What do you think? Is this just a crackpot theory, or could this revolutionize the field of organ donation and give a new spark of hope to paraplegics?

Breaking Update

Successful Transection and Fusing of Rat Spines

Published in the journal CNS Neuroscience and TherapeuticsDr. Canavero, our darling head transplant doctor, and a team of Chinese doctors detailed a successful severing and reattaching of a spine, conducted on laboratory mice.

Spinal cord surgery in mice
Via CNS Neuroscience & Therapeutics

Publications from Newsweek to Gizmodo have also been following Canavero’s work.

At first, the mice could not walk, even though all but one of the test subjects survived. They did regain partial motor functioning a month after the procedure. Morbid, yet promising, we say.

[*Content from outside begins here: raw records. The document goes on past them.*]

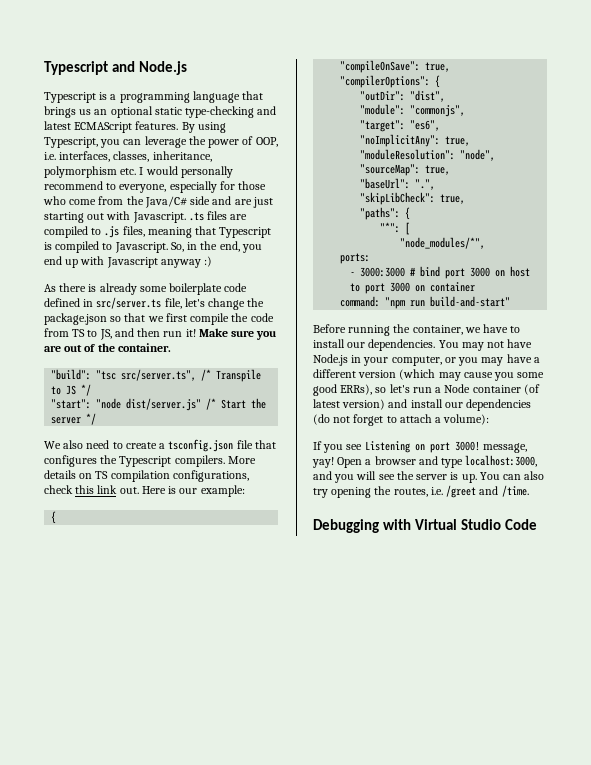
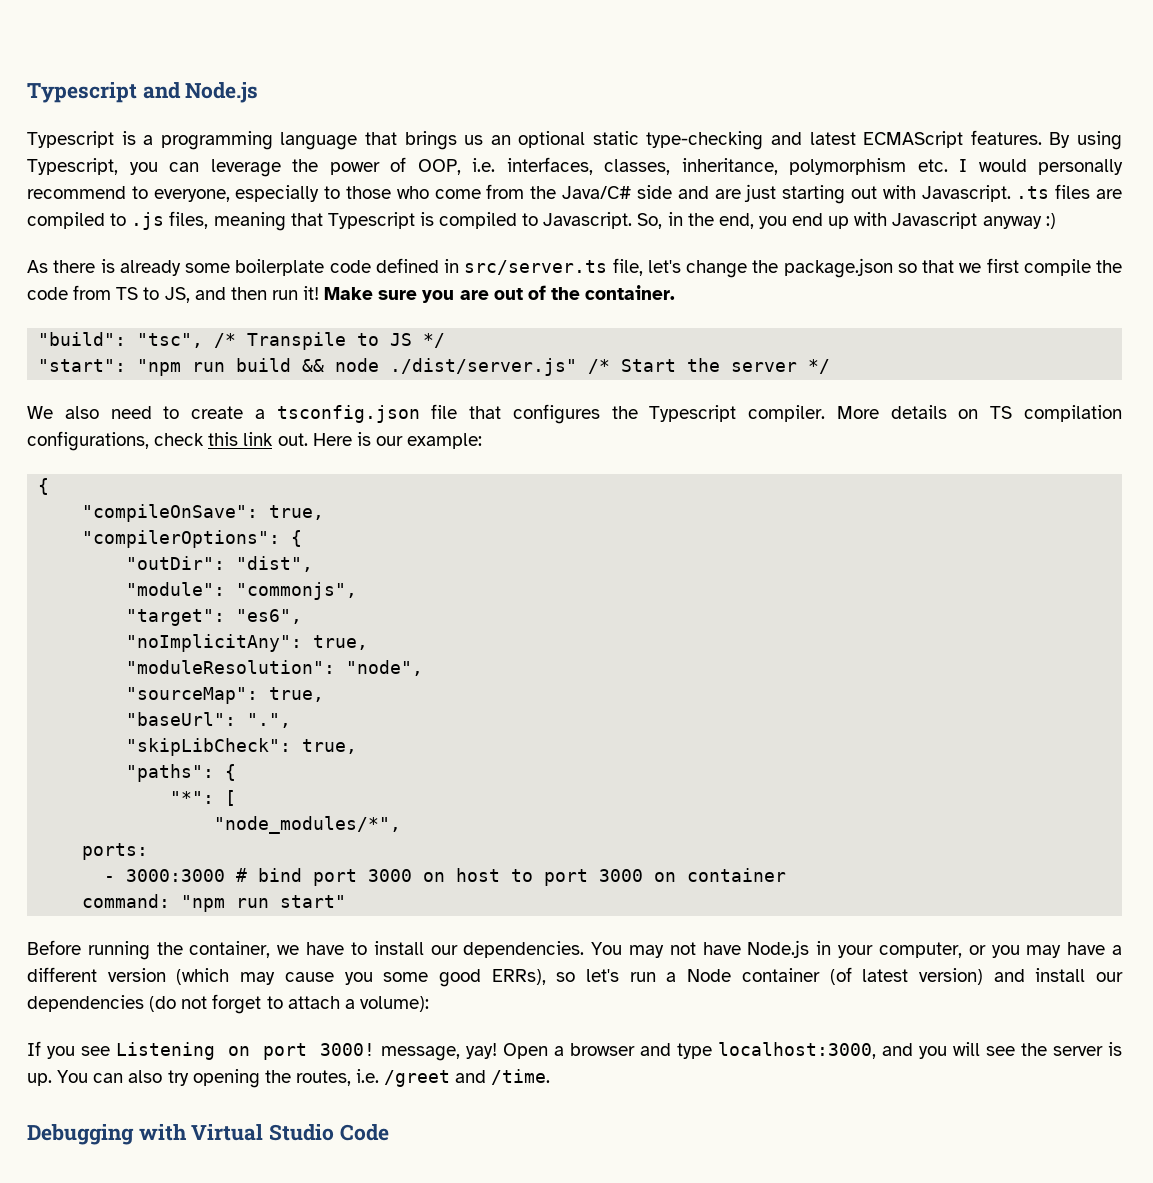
- By using Typescript, you can leverage the power of OOP, i.e. interfaces, classes, inheritance, polymorphism etc. I would personally recommend to everyone, especially for those who come from the Java/C# side and are just starting out with Javascript. .ts files are compiled to .js files, meaning that Typescript is compiled to Javascript.
+ By using Typescript, you can leverage the power of OOP, i.e. interfaces, classes, inheritance, polymorphism etc. I would personally recommend to everyone, especially to those who come from the Java/C# side and are just starting out with Javascript. .ts files are compiled to .js files, meaning that Typescript is compiled to Javascript.
- "build": "tsc src/server.ts", /* Transpile to JS */
+ "build": "tsc", /* Transpile to JS */
- "start": "node dist/server.js" /* Start the server */
+ "start": "npm run build && node ./dist/server.js" /* Start the server */
- We also need to create a tsconfig.json file that configures the Typescript compilers.
+ We also need to create a tsconfig.json file that configures the Typescript compiler.
- command: "npm run build-and-start"
+ command: "npm run start"

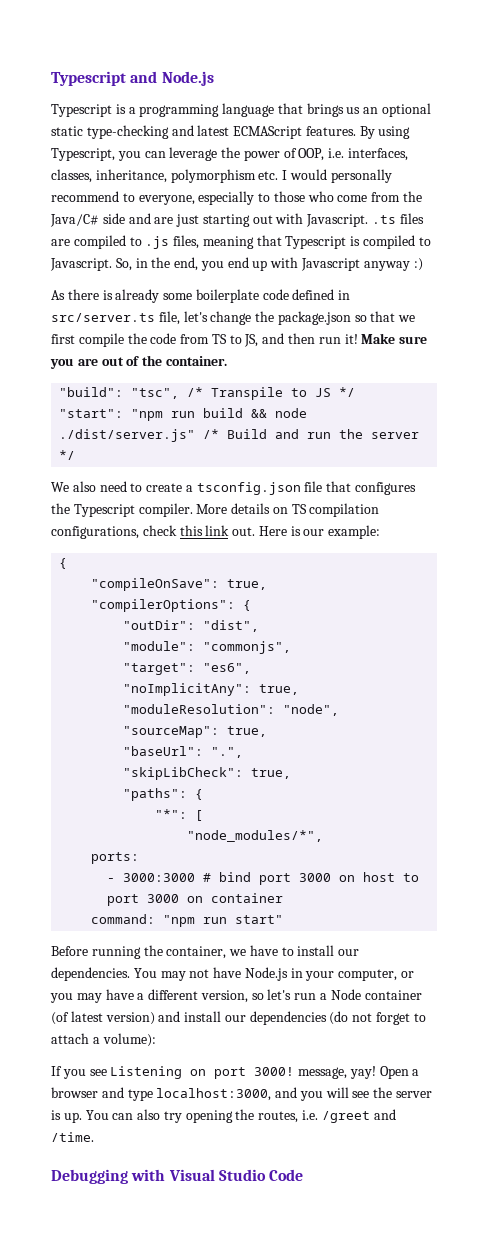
- "start": "npm run build && node ./dist/server.js" /* Start the server */
+ "start": "npm run build && node ./dist/server.js" /* Build and run the server */
- You may not have Node.js in your computer, or you may have a different version (which may cause you some good ERRs), so let's run a Node container (of latest version) and install our dependencies (do not forget to attach a volume):
+ You may not have Node.js in your computer, or you may have a different version, so let's run a Node container (of latest version) and install our dependencies (do not forget to attach a volume):
- Debugging with Virtual Studio Code
+ Debugging with Visual Studio Code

The donor mice and recipient of a head transplant.
Via CNS Neuroscience & Therapeutics

To summarize the breakthrough, the team wrote, “We show for the first time in an adequately powered study that the paralysis attendant to a complete transection of the spinal cord can be reversed.”

Breaking Update

Kilburn to produce a docu-series on first human head transplant

Keeping up with Canavero? Soon you will be able to, on your TV.
Television production company Kilburn TV has secured the select, worldwide rights to create a docu-series including Dr. Sergio Canavero and a global group of specialists and researchers as they prepare for the principal ever human head transplant surgery.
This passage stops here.